:: RECORDS PROVIDED ::

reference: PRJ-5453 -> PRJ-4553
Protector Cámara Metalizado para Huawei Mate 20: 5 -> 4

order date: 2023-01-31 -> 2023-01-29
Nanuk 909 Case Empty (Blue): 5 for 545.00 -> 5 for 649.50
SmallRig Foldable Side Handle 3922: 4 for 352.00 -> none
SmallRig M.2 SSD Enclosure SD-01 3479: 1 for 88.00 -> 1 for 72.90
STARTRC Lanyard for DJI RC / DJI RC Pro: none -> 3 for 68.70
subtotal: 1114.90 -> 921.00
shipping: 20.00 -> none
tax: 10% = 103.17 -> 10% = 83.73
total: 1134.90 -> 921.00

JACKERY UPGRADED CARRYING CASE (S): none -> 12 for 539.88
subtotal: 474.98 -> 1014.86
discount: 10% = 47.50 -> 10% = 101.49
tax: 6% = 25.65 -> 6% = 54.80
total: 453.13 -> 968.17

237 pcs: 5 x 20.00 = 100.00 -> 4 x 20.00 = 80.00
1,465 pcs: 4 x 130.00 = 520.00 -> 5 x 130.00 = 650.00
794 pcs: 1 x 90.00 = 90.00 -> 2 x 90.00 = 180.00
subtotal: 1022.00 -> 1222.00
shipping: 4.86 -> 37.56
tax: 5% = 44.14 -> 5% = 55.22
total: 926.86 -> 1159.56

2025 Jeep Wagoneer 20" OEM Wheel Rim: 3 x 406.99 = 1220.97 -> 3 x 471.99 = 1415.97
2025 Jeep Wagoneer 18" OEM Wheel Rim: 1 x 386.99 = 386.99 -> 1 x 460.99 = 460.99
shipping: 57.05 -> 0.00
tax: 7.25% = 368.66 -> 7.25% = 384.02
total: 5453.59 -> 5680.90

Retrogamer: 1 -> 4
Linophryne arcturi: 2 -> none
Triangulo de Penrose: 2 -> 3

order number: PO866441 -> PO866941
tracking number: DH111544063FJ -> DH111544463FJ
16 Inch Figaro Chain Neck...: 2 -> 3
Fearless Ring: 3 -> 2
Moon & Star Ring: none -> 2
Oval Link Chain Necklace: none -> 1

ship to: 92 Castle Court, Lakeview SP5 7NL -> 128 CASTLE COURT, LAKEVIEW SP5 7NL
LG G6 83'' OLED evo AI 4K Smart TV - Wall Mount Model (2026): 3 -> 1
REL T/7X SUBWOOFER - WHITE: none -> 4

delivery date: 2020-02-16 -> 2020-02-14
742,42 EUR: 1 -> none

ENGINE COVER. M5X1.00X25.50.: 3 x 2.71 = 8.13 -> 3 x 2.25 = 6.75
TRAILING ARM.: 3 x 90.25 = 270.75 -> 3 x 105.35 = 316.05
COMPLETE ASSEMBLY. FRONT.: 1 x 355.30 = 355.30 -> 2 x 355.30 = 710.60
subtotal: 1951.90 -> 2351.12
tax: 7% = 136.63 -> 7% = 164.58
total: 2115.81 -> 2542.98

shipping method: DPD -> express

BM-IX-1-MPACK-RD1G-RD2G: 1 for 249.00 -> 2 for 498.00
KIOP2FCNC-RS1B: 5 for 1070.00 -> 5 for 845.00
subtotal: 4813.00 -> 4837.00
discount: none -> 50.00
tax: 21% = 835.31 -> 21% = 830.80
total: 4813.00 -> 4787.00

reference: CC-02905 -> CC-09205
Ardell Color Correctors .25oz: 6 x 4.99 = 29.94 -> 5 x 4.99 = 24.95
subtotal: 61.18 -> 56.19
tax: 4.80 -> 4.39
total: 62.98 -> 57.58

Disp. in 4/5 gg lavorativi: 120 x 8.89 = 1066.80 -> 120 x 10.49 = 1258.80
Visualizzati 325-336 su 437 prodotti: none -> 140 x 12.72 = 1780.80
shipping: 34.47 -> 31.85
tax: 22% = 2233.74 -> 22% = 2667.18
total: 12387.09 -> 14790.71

:::

_TASK_:
Take from the listing every line in which the word "date" appears.

_PROBLEM SOLUTION_:
order date: 2023-01-31 -> 2023-01-29
delivery date: 2020-02-16 -> 2020-02-14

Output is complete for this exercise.